Every line in the data below from the one containing "[367,186,490,201] // Screenshots" down to the one containing "[496,764,609,780] Marketplace.json ->", both included, must be retyped exactly; no other line is to appear.

DATASET EXCERPTS |
# # # #
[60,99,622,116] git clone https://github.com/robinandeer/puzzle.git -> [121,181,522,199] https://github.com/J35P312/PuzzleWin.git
# # # #
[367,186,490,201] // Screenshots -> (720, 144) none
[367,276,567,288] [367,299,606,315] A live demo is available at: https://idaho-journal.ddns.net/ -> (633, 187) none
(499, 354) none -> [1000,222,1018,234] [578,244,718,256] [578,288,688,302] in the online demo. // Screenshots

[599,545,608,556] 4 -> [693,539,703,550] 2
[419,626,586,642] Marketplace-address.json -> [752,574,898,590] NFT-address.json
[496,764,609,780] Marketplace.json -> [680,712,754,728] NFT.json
# # # #
EXPECTED OUTPUT |
[367,186,490,201] // Screenshots -> (720, 144) none
[367,276,567,288] [367,299,606,315] A live demo is available at: https://idaho-journal.ddns.net/ -> (633, 187) none
(499, 354) none -> [1000,222,1018,234] [578,244,718,256] [578,288,688,302] in the online demo. // Screenshots

[599,545,608,556] 4 -> [693,539,703,550] 2
[419,626,586,642] Marketplace-address.json -> [752,574,898,590] NFT-address.json
[496,764,609,780] Marketplace.json -> [680,712,754,728] NFT.json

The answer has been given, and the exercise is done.